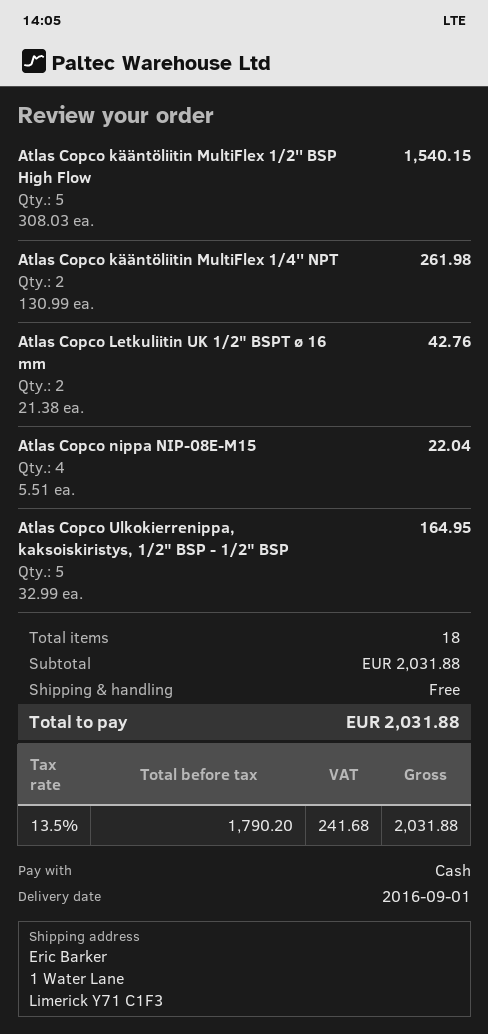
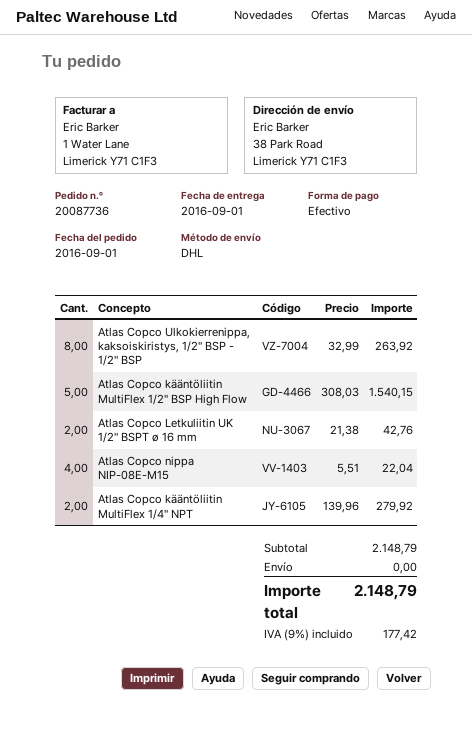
ship to: 1 Water Lane, Limerick Y71 C1F3 -> 38 Park Road, Limerick Y71 C1F3
Atlas Copco kääntöliitin MultiFlex 1/4'' NPT: 2 x 130.99 = 261.98 -> 2 x 139.96 = 279.92
Atlas Copco Ulkokierrenippa, kaksoiskiristys, 1/2" BSP - 1/2" BSP: 5 x 32.99 = 164.95 -> 8 x 32.99 = 263.92
subtotal: 2031.88 -> 2148.79
tax: 13.5% = 241.68 -> 9% = 177.42
total: 2031.88 -> 2148.79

▸ Exercise goal
The whole listing above is to be repeated exactly, apart from its pictures.

▸ Exercise solution
ship to: 1 Water Lane, Limerick Y71 C1F3 -> 38 Park Road, Limerick Y71 C1F3
Atlas Copco kääntöliitin MultiFlex 1/4'' NPT: 2 x 130.99 = 261.98 -> 2 x 139.96 = 279.92
Atlas Copco Ulkokierrenippa, kaksoiskiristys, 1/2" BSP - 1/2" BSP: 5 x 32.99 = 164.95 -> 8 x 32.99 = 263.92
subtotal: 2031.88 -> 2148.79
tax: 13.5% = 241.68 -> 9% = 177.42
total: 2031.88 -> 2148.79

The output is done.